22/07/2026 18:56 - Actualidad
La défaite de la Sélection argentine face à l'Espagne lors de la finale de la Coupe du Monde 2026, le 19 juillet 2026, a déclenché une campagne inhabituelle sur les réseaux sociaux internationaux accusant le pays de racisme. Cette fois, le débat a atteint le Congrès des États-Unis.
Le 21 juillet 2026, lors d'une audience sur l'Institut Smithsonian dirigée par le Parti Républicain, la congresse démocrate Jasmine Crockett (45 ans, représentante du Texas) a demandé à l'historien de Yale, David Blight, pourquoi le monde semblait être contre l'Argentine lors de la finale. Blight a répondu que l'Espagne avait une meilleure équipe, mais Crockett a conclu : 'Il existe aussi une histoire de racisme en ce qui concerne l'Argentine.'
Née le 29 mars 1981 à Saint-Louis, dans le Missouri, Crockett est l'une des figures émergentes du Parti Démocrate. Avocate spécialisée dans les droits civiques, elle a travaillé comme défenseure publique et a pris des cas pro bono pour des militants du mouvement Black Lives Matter en 2020. Depuis janvier 2023, elle représente le 30e district du Texas, qui comprend une partie de Dallas, où l'Argentine a disputé deux matchs de la Coupe du Monde.
Le 22 juillet 2026, la députée nationale argentine Marcela Pagano (du bloc Coherencia) a envoyé une lettre ouverte à Crockett. Sur un ton ferme mais poli, elle lui a reproché : 'Macanear (un terme argentin signifiant parler avec beaucoup d'assurance de ce que l'on ne connaît pas) est ce que vous faites.' Pagano a fourni des données historiques, rappelant que l'Argentine a aboli l'esclavage en 1813 avec la Loi sur l'Affranchissement des Ventres (Ley de Vientre Libre), tandis que les États-Unis ne l'ont fait qu'en 1865 et ont maintenu la ségrégation légale jusqu'en 1964.
Les déclarations de Crockett s'ajoutent à une série de publications de figures internationales qui, selon les analystes, auraient été amplifiées par des algorithmes et des traductions automatiques. Des personnalités telles que l'acteur Samuel L. Jackson, la chanteuse Rosalía (qui s'est ensuite excusée), l'acteur Javier Bardem et Pedro Pascal ont partagé des messages critiques envers la société argentine au cours des dernières heures.

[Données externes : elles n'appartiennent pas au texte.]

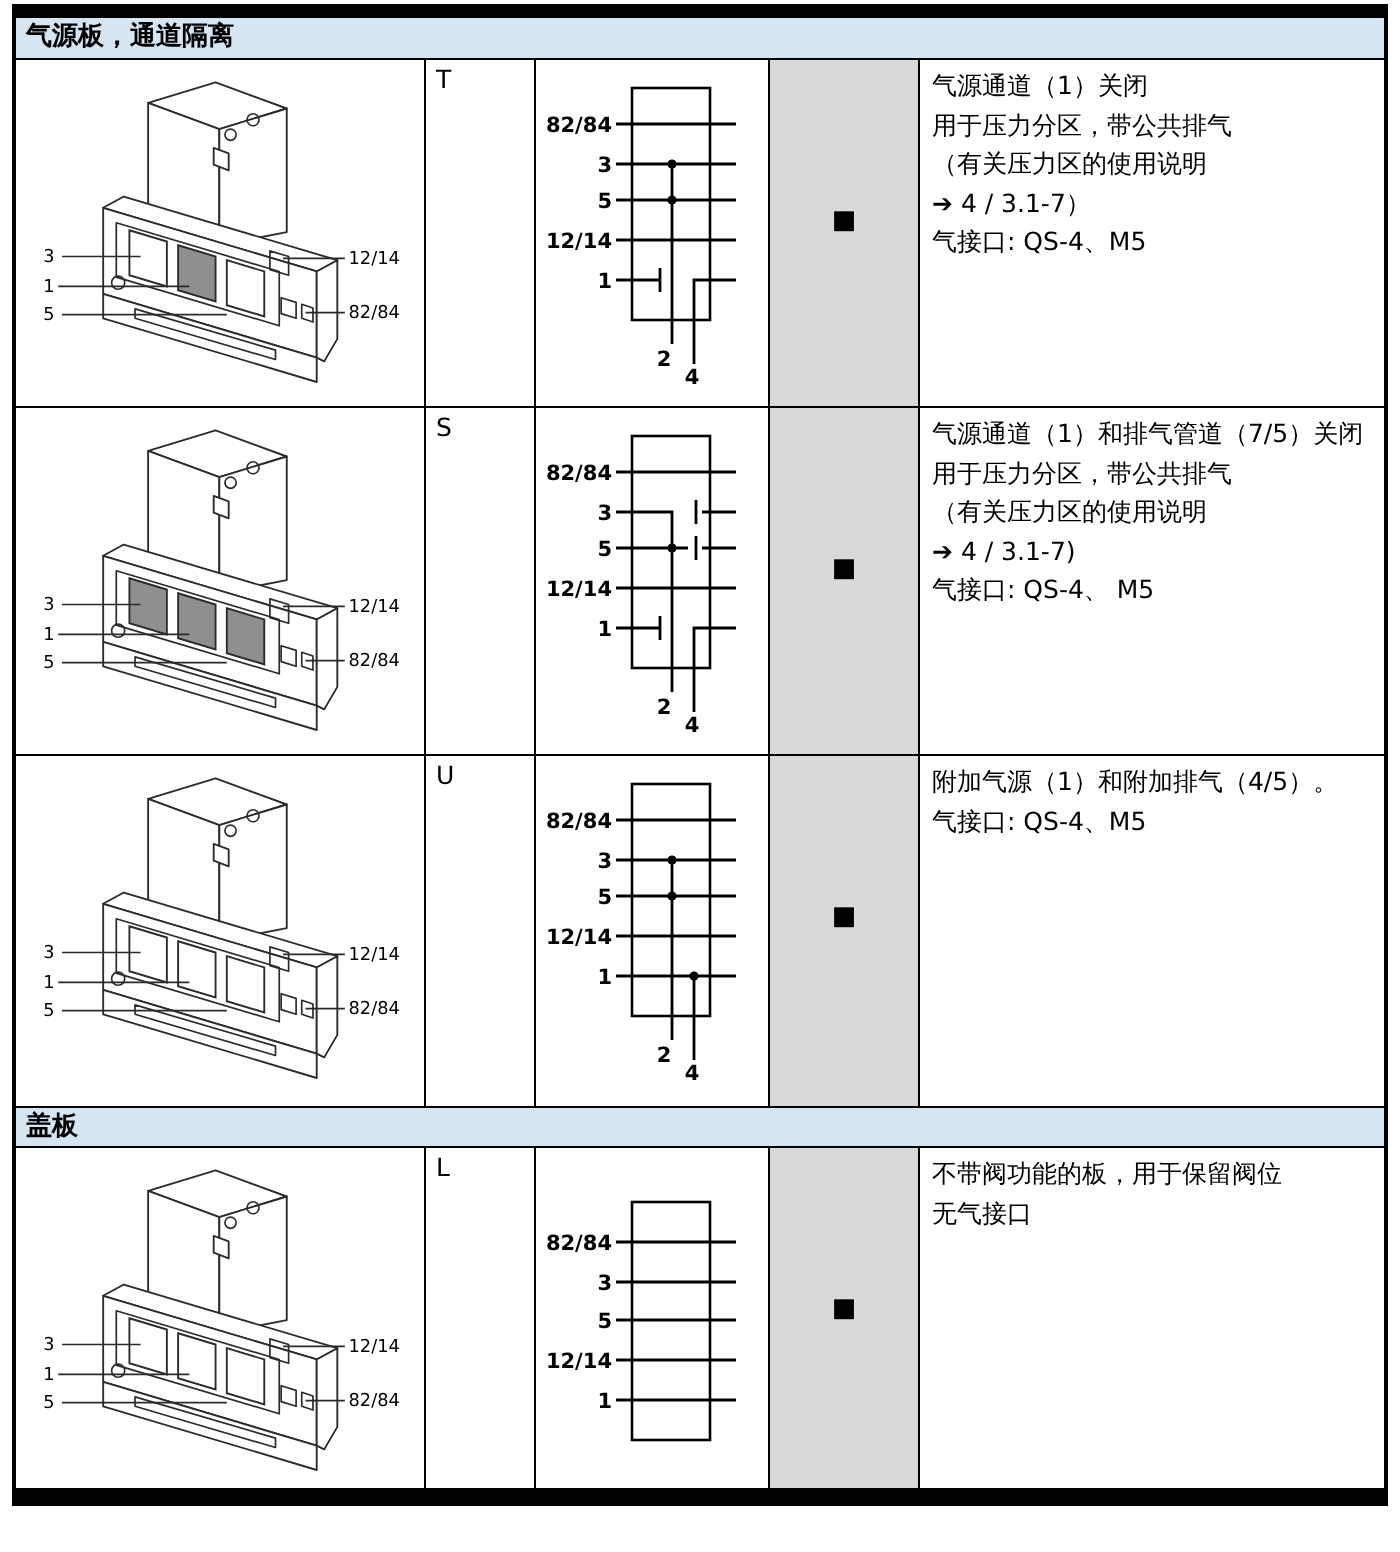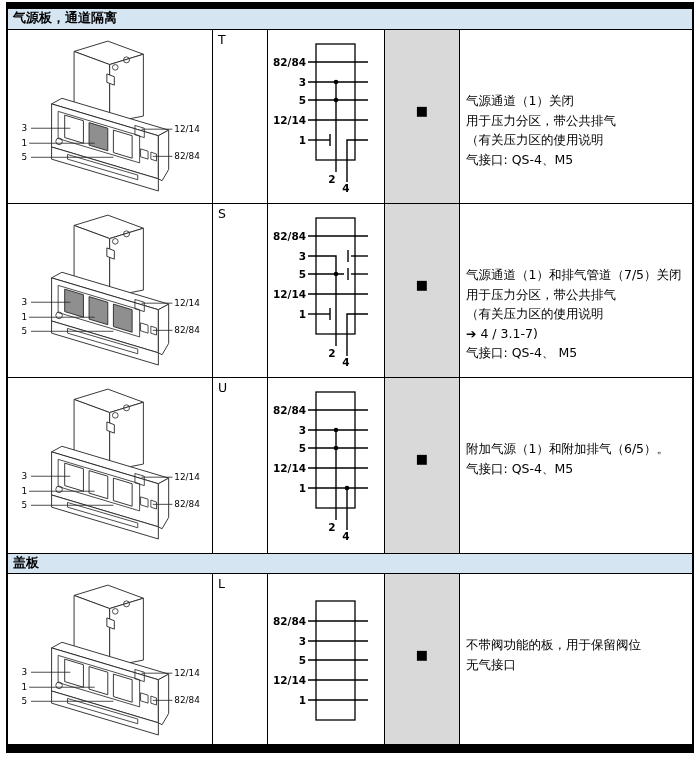--- a/index.html
+++ b/index.html
@@ -19,8 +19,8 @@
   .c2{width:55px;border-right:1px solid #000;padding:2px 0 0 5px;font-size:12.5px;color:#000;}
   .c3{width:117px;border-right:1px solid #000;}
   .c4{width:75px;border-right:1px solid #000;background:#d9d9d9;}
-  .c5{flex:1;padding:13px 6px;font-size:12.5px;line-height:19.5px;color:#000;
-      white-space:nowrap;overflow:hidden;margin-top:48px;}
+  .c5{flex:1;padding:3px 6px;font-size:12.5px;line-height:19.5px;color:#000;
+      white-space:nowrap;overflow:hidden;}
   .sq{position:absolute;left:50%;top:76px;transform:translateX(-50%);
       font-size:13px;line-height:10px;color:#000;}
   .plate-slot{position:absolute;left:8px;top:5px;width:192px;height:164px;}

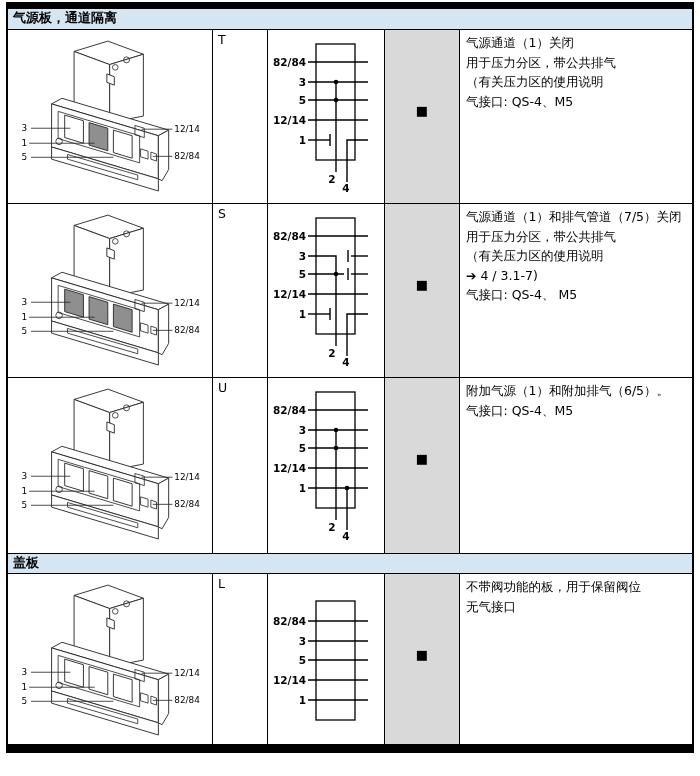--- a/index.html
+++ b/index.html
@@ -129,6 +129,7 @@
         <div class="dl">气源通道（1）关闭</div>
         <div class="dl">用于压力分区，带公共排气</div>
         <div class="dl">（有关压力区的使用说明</div>
+        <div class="dl">➔ 4 / 3.1-7）</div>
         <div class="dl">气接口: QS-4、M5</div>
       </div>
     </div>

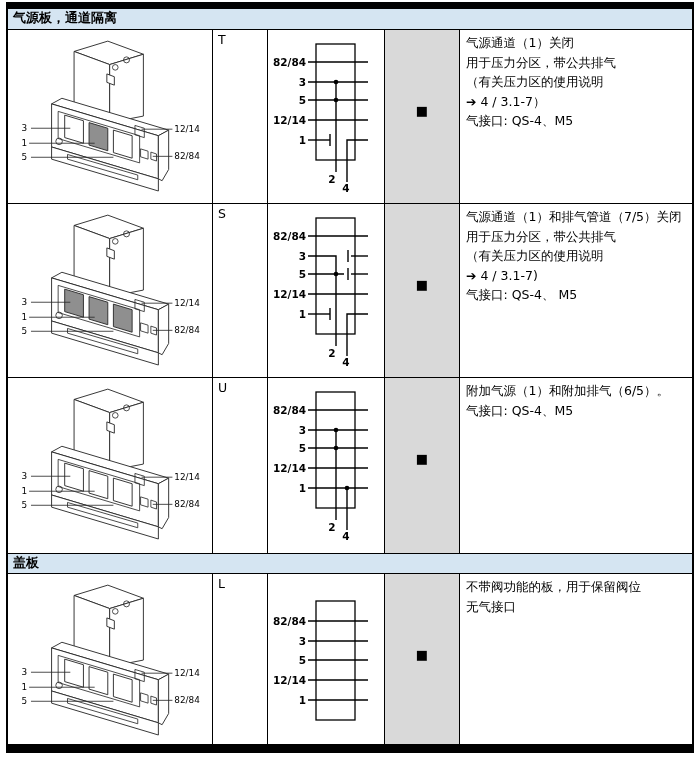--- a/index.html
+++ b/index.html
@@ -297,7 +297,7 @@
         <span class="sq">■</span>
       </div>
       <div class="c c5">
-        <div class="dl">附加气源（1）和附加排气（6/5）。</div>
+        <div class="dl">附加气源（1）和附加排气（4/5）。</div>
         <div class="dl">气接口: QS-4、M5</div>
       </div>
     </div>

Dans sa lettre, Pagano a admis que l'Argentine a ses propres péchés historiques, comme la campagne contre les peuples autochtones ou l'oubli des Afro-Argentins, mais a souligné qu'il existe des lois comme celle contre la discrimination, sanctionnée en 1988, pour réparer et débattre de ces questions. Enfin, la députée a invité la congresse à visiter Buenos Aires pour découvrir ses archives historiques et la musique afro-argentine.